PHILADELPHIA—The most vital component of avoiding drug shortages is early communication, officials from the U.S. Food & Drug Administration (FDA) said in a session at ACR Convergence 2022 in November.
“Early notification is key in order to prevent and mitigate shortages,” said Hyun Son, PharmD, a member of the Drug Shortage Staff with the FDA Center for Drug Evaluation and Research.
The session also included a review of the FDA’s “extrapolation of efficacy” approach to approving drugs for pediatric rheumatic diseases, in cases when there is enough similarity to adult care that a standard, randomized controlled trial isn’t necessary.
In her presentation, Dr. Son emphasized how important the FDA considers drug shortages to be.
“There’s always a sense of urgency when it comes to any drug shortages, but, ultimately, we want to maintain an availability while minimizing risk to the patients,” she said.
She said that if her office gets a notification from a manufacturer that it is having issues with a product, the FDA will look at the overall market and contact other suppliers of that product to see whether they can meet any increased demand.
There are steps within the power of the FDA, and steps that are not, she said. The FDA requires manufacturers to notify officials when there are supply disruptions, discontinuations or other issues that could harm supply, even if a given manufacturer has a relatively small share of the market. But the FDA can’t require a company to start making a drug, make more of a drug or mandate how a drug is distributed.
What Can Be Done
The FDA can work with review divisions on expediting reviews.“As a last resort, we will exercise temporary importation of a product from outside the U.S.,” she said, as with triamcinolone hexacetonide injections during the current shortage.
In another recent example, there was a shortage of tocilizumab injections because of increased demand, and the FDA worked with manufacturers and the manufacturers were able to increase the supply. The shortage resolved in March 2022.
Asked about continuing issues with availability of triamcinolone hexacetonide injections, Dr. Son said, “If any institutions or hospitals or providers are having issues, you can definitely send us an email”—at [email protected]—“and we can forward all that information to Medexus,” the company authorized to import the drug. “We definitely would like to have an approval for a product instead of importing, but as of now, the imported product is the only product available for our U.S. patients.”
Pediatric Concerns
Amit Golding, MD, PhD, medical officer with the FDA Division of Rheumatology and Transplant Medicine, said the “extrapolation of efficacy” concept has been growing in importance in pediatric rheumatology.
“It has been the basis for a number of recent pediatric approvals in rheumatology,” he said.
Approvals follow a continuum, according to this philosophy.
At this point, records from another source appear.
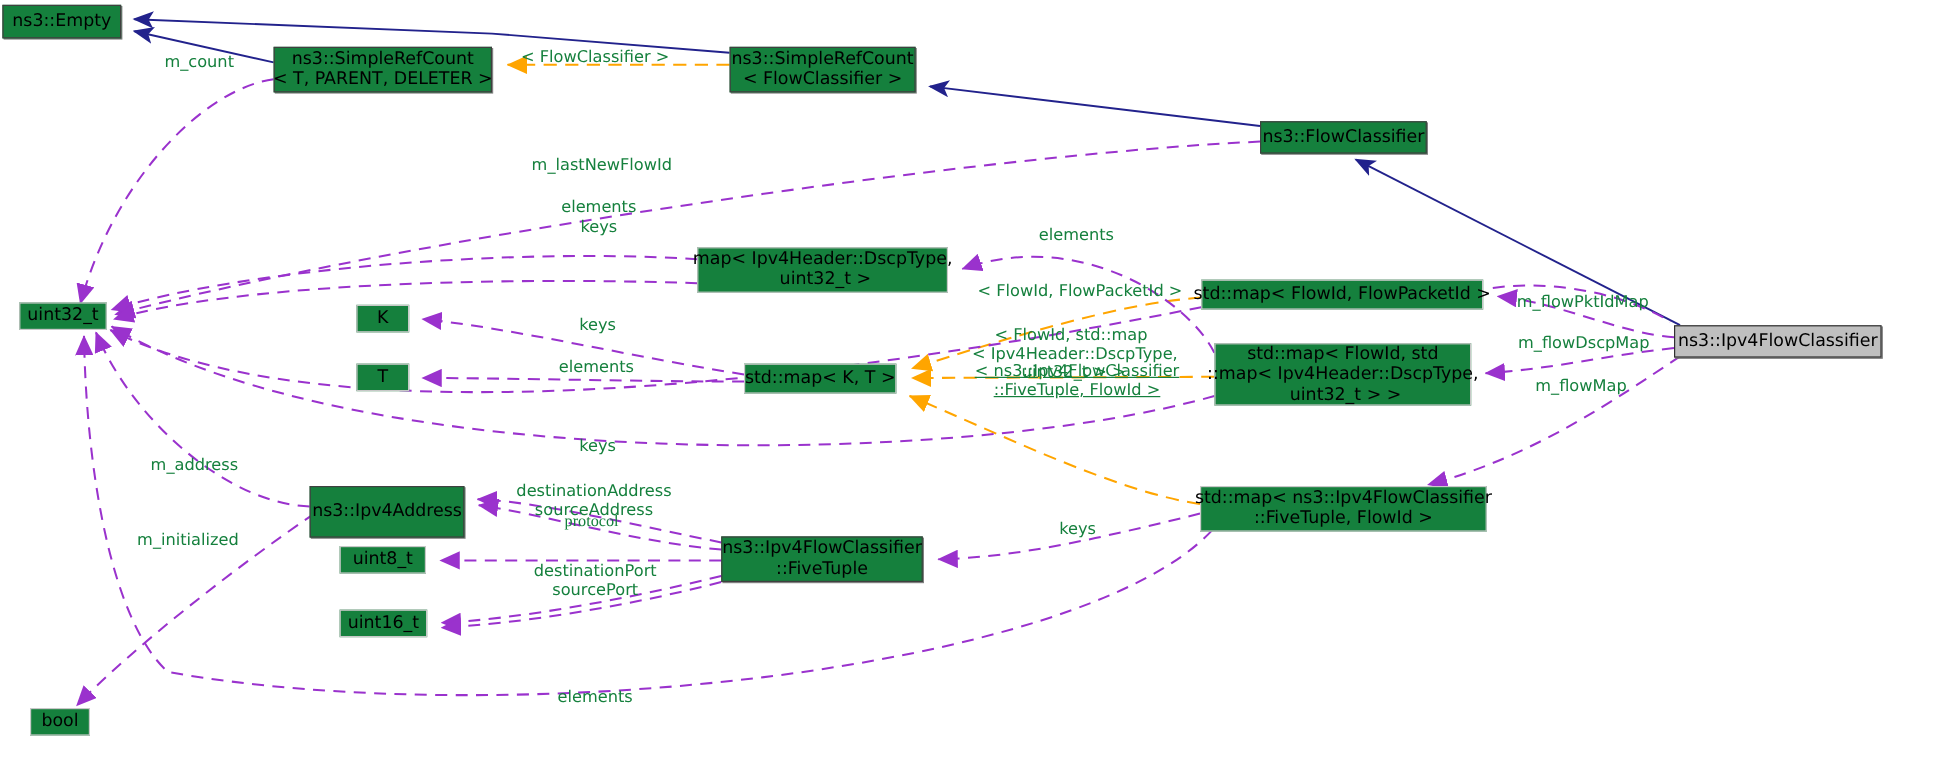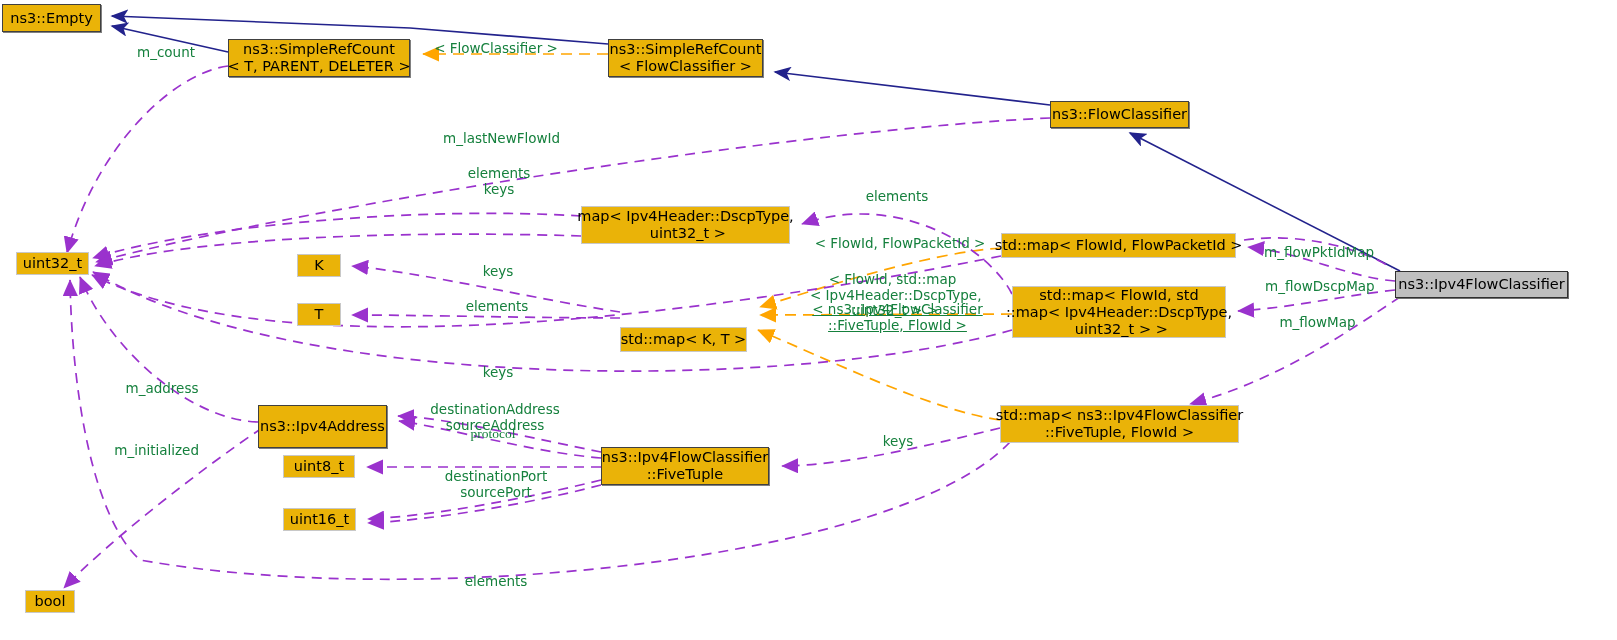--- a/index.html
+++ b/index.html
@@ -27,21 +27,21 @@
     position: absolute;
     box-sizing: border-box;
     display: flex;
     align-items: center;
     justify-content: center;
     text-align: center;
     font-size: 14.5px;
     line-height: 17px;
     color: #000000;
     white-space: pre;
-    background: #eab308;
+    background: #15803d;
     z-index: 5;
   }
   
   .node.plain {
     border: 1px solid #c8c8c8;
   }
   
   .node.strong {
     border: 1.6px solid #404040;
     box-shadow: 1px 1px 0 0 #808080;
@@ -154,21 +154,21 @@
       <div class="node focus" style="left: 1395px; top: 271px; width: 173px; height: 27px;">ns3::Ipv4FlowClassifier</div>
       <div class="node plain" style="left: 16px; top: 252px; width: 73px; height: 23px;">uint32_t</div>
       <div class="node plain" style="left: 25px; top: 590px; width: 50px; height: 23px;">bool</div>
       <div class="node plain" style="left: 297px; top: 254px; width: 44px; height: 23px;">K</div>
       <div class="node plain" style="left: 297px; top: 303px; width: 44px; height: 23px;">T</div>
       <div class="node plain" style="left: 283px; top: 455px; width: 72px; height: 23px;">uint8_t</div>
       <div class="node plain" style="left: 283px; top: 508px; width: 73px; height: 23px;">uint16_t</div>
       <div class="node strong" style="left: 258px; top: 405px; width: 129px; height: 43px;">ns3::Ipv4Address</div>
       <div class="node plain" style="left: 581px; top: 206px; width: 209px; height: 38px;">map&lt; Ipv4Header::DscpType,
  uint32_t &gt;</div>
-      <div class="node plain" style="left: 620px; top: 303px; width: 127px; height: 25px; margin-top: 24px;">std::map&lt; K, T &gt;</div>
+      <div class="node plain" style="left: 620px; top: 303px; width: 127px; height: 25px;">std::map&lt; K, T &gt;</div>
       <div class="node strong" style="left: 601px; top: 447px; width: 168px; height: 38px;">ns3::Ipv4FlowClassifier
 ::FiveTuple</div>
       <div class="node plain" style="left: 1001px; top: 233px; width: 235px; height: 25px; text-align: center;">std::map&lt; FlowId, FlowPacketId &gt;</div>
       <div class="node plain" style="left: 1012px; top: 286px; width: 214px; height: 52px;">std::map&lt; FlowId, std
 ::map&lt; Ipv4Header::DscpType,
  uint32_t &gt; &gt;</div>
       <div class="node plain" style="left: 1000px; top: 405px; width: 239px; height: 38px;">std::map&lt; ns3::Ipv4FlowClassifier
 ::FiveTuple, FlowId &gt;</div>
     </div>
   <div id="label-layer">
When indications in pediatrics are considered essentially distinct, without a matching adult counterpart, well-controlled clinical studies are required. On the other end of the spectrum are pediatric conditions that are considered highly similar to the adult condition. In these cases, approval might only require simple pharmacokinetic safety studies evaluating a single dose level that matches adult exposures, Dr. Golding said.
For conditions with partial similarities, approval may rely on controlled or descriptive efficacy studies, using biomarkers, if available and appropriate, as a bridge from adults to pediatrics and using statistical inferences.
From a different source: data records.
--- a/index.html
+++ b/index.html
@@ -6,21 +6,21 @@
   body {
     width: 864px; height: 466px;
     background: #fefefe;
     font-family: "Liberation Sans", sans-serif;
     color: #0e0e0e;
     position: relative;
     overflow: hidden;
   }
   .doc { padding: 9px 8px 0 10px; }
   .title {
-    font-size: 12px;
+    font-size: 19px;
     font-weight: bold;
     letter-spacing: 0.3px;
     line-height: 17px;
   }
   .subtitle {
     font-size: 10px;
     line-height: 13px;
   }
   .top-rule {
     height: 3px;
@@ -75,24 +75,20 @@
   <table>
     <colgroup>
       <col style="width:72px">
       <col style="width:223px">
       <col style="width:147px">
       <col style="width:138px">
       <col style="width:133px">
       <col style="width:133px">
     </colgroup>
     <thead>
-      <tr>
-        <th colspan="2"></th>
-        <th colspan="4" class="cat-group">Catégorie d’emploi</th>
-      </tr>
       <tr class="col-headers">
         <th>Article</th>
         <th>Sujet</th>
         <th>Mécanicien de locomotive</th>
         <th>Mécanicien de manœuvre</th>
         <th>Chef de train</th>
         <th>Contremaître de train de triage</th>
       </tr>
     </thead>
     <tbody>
Belimumab, approved for pediatric lupus nephritis in July 2022—the first for this population of patients—is an example of how the extrapolation approach is used. The components of this approval, Dr. Golding said, were similarity of the disease between adults and pediatric patients, a pharmacokinetic bridge study, extrapolation of efficacy in pediatric patients from that in adult patients with lupus nephritis, and a justification that safety data on patients with systemic lupus erythematosus was relevant to this group of patients.
FDA officials were asked about the value of enrolling younger patients in trials.
Nikolay Nikolov, MD, director of the Division of Rheumatology and Transplant Medicine, encouraged the enrollment of adolescents, when possible. This, he said, can “inform extrapolation to smaller age groups.”
“As long as there is data to support the prospect of direct benefits, which usually comes from a phase 2 clinical study data or from earlier development of the product in adults, that’s sort of a fundamental requirement for us to allow pediatric patients to be studied,” he said.
“We’ve heard from the community that this is challenging to coordinate, and to do that practically, but we have seen proposals and programs including adolescents successfully.”
Thomas R. Collins is a freelance medical writer based in Florida.